• TASK PROMPT
Write out, without any change, the lines in the material below that run from the line with "- [BALSER 공식 Tool 튜토리얼 매뉴얼]" through the line with "Basler 공식 Tool 튜토리얼 매뉴얼", both included.

• DATA

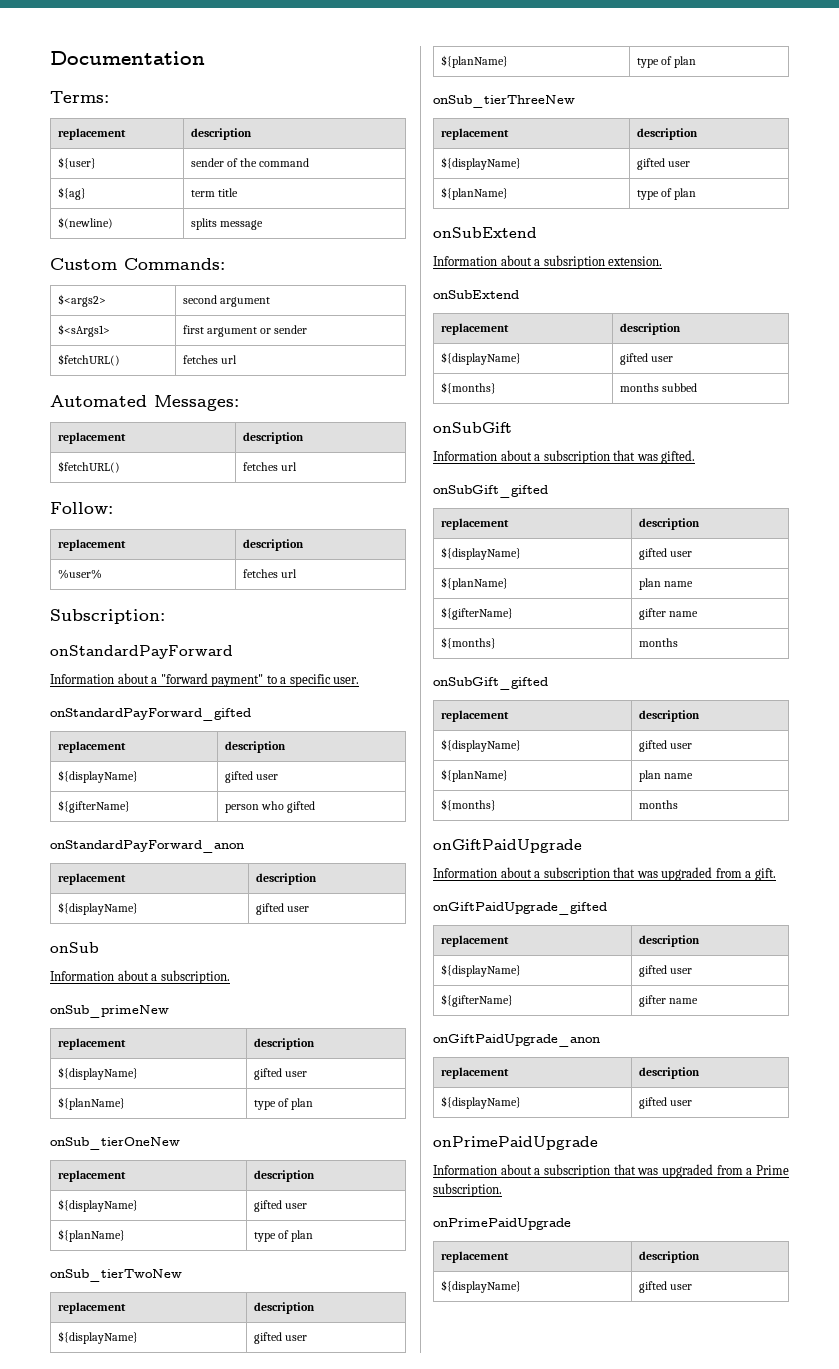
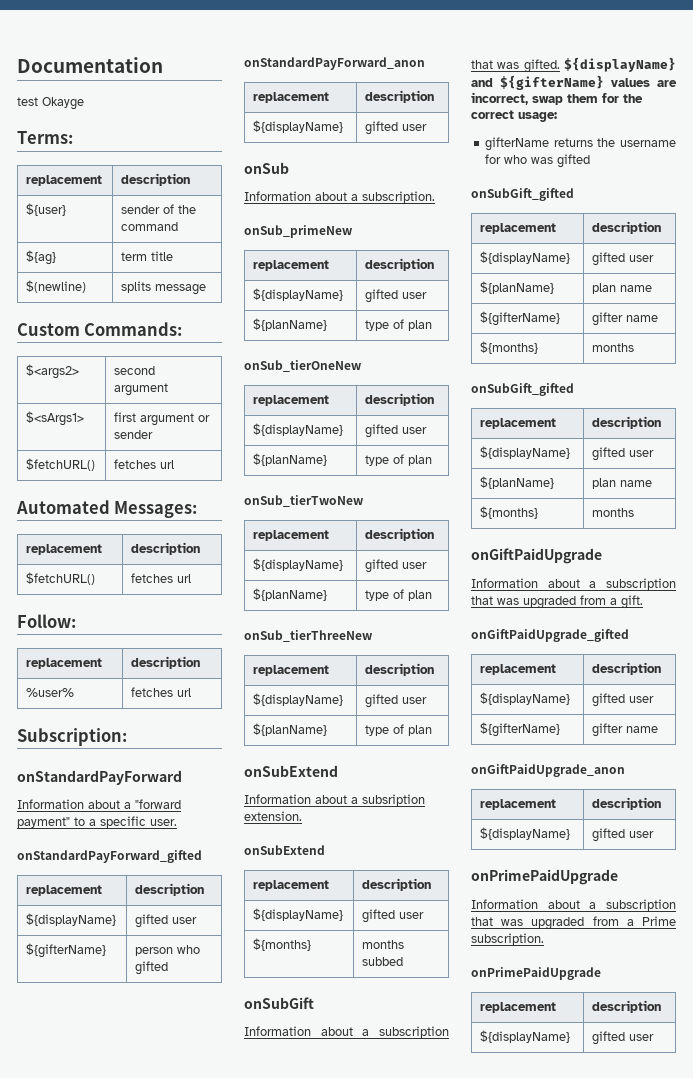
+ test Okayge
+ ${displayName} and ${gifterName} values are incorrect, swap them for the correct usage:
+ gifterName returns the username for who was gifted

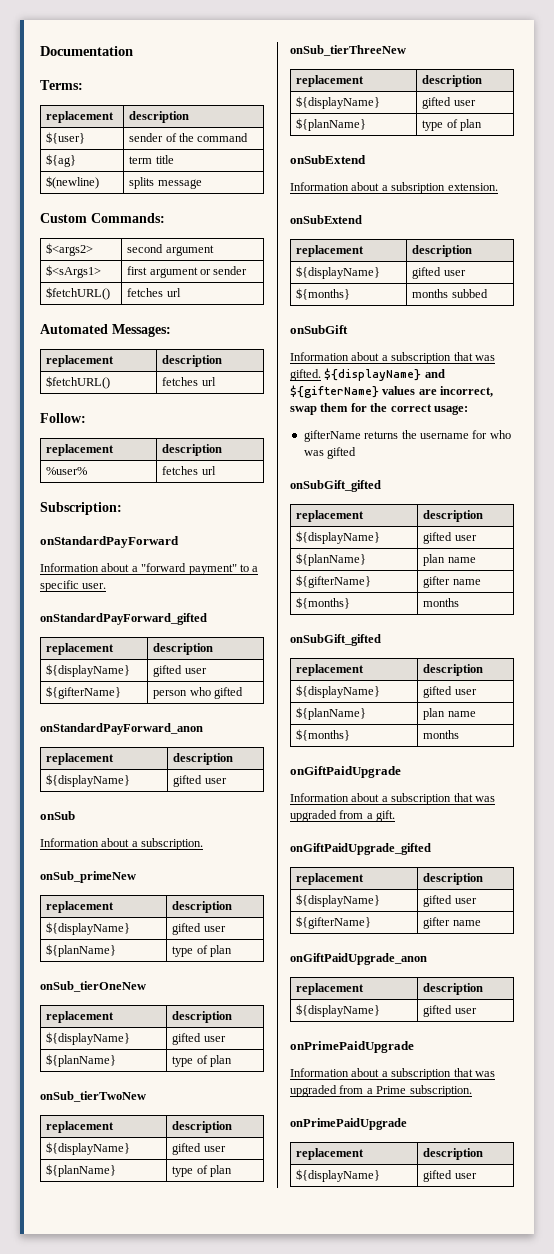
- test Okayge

---

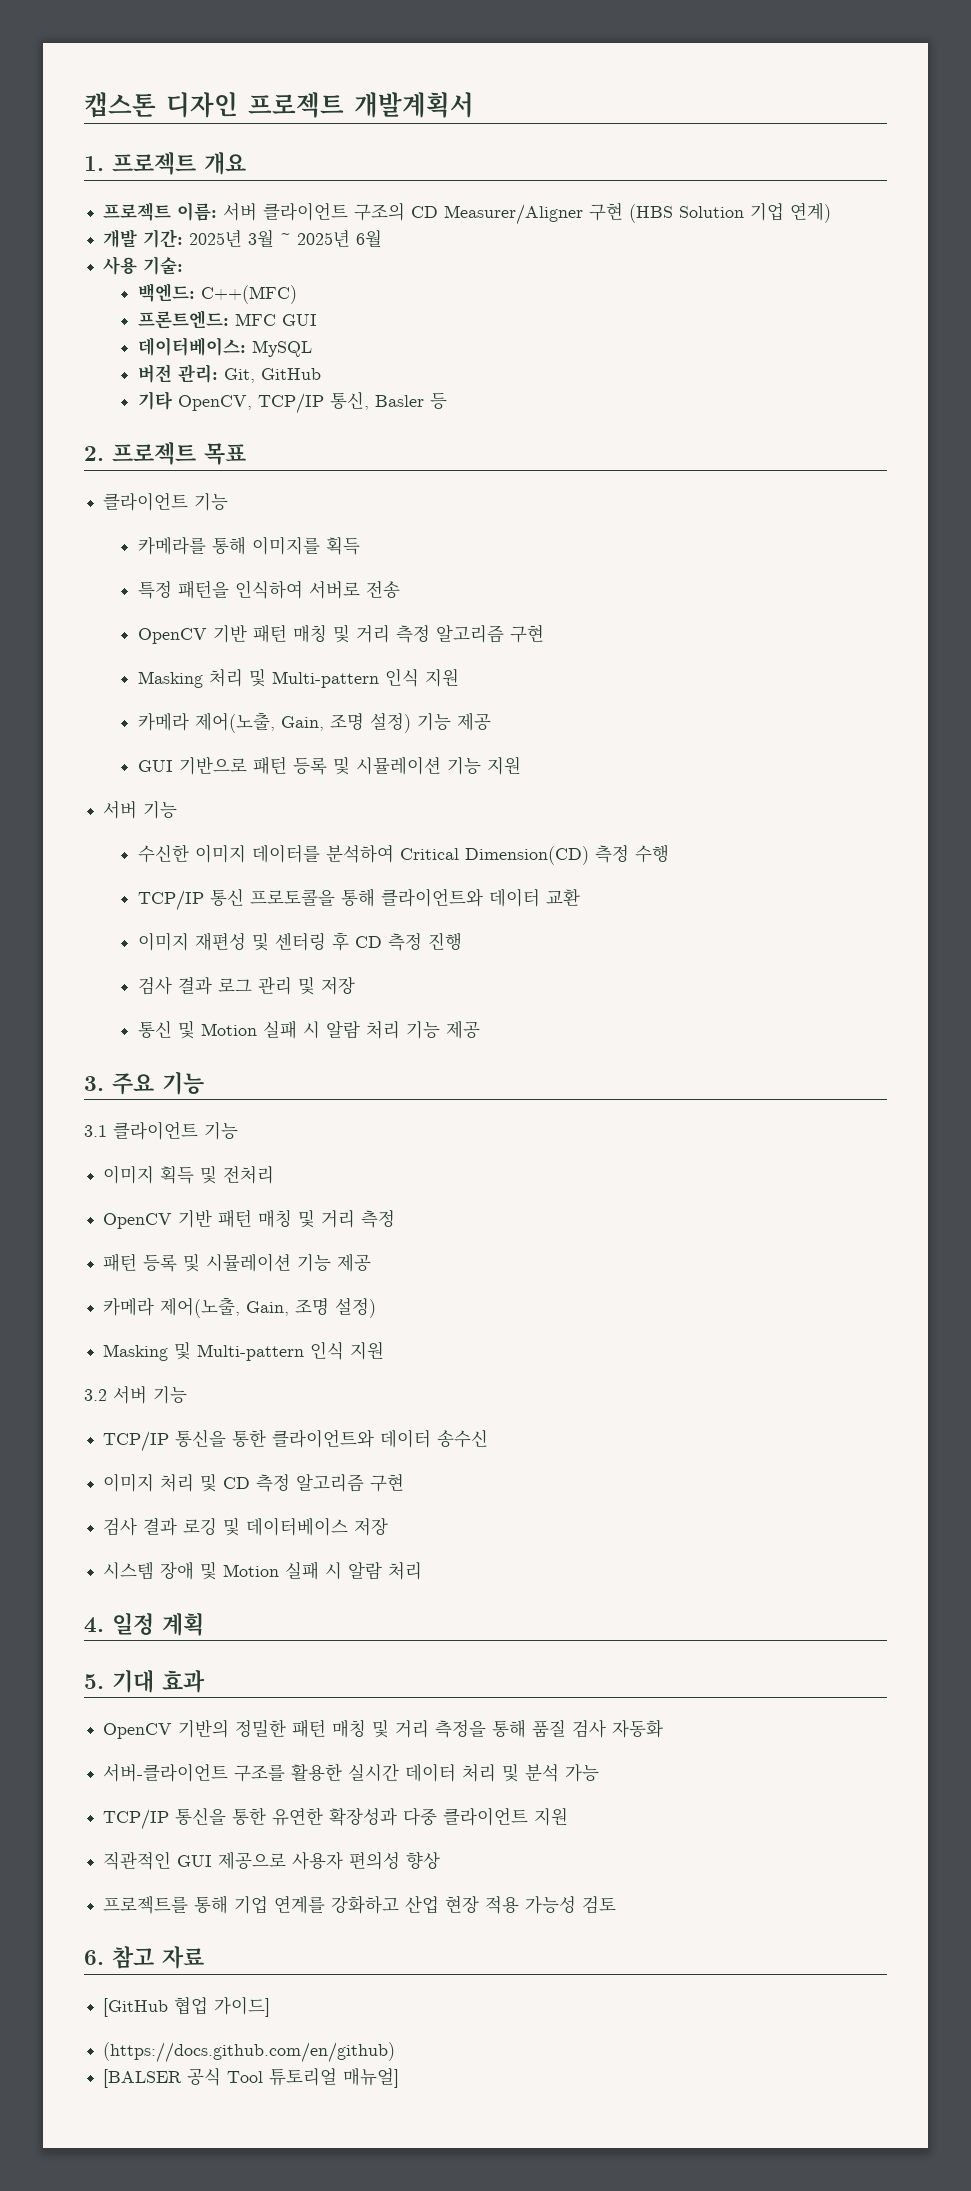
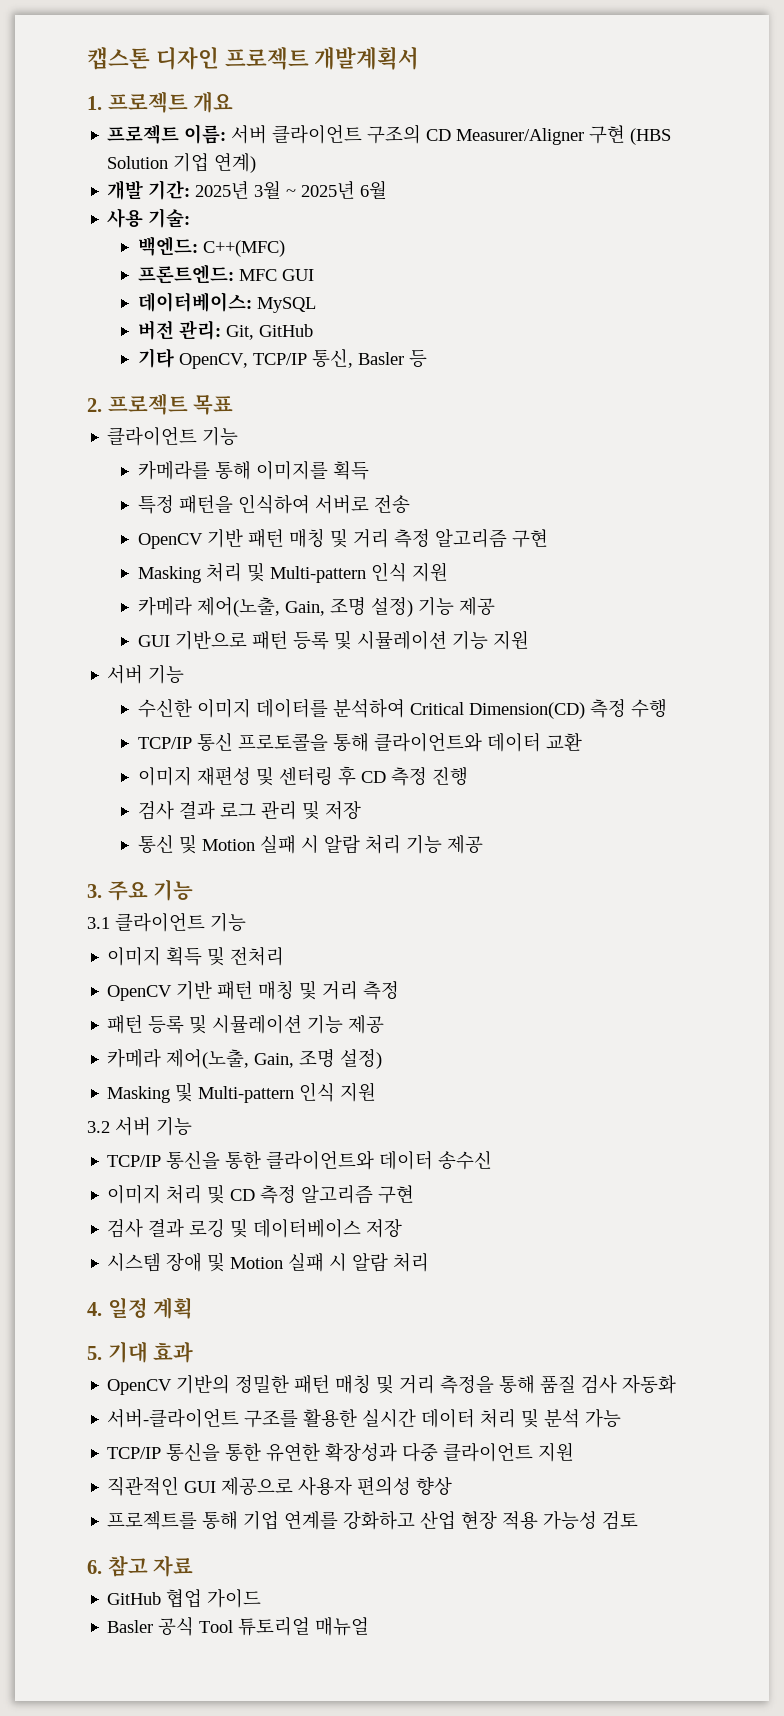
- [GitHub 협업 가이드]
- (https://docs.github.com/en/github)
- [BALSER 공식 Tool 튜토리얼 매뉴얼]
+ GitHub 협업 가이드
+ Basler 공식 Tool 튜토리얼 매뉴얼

• TASK RESPONSE
- [BALSER 공식 Tool 튜토리얼 매뉴얼]
+ GitHub 협업 가이드
+ Basler 공식 Tool 튜토리얼 매뉴얼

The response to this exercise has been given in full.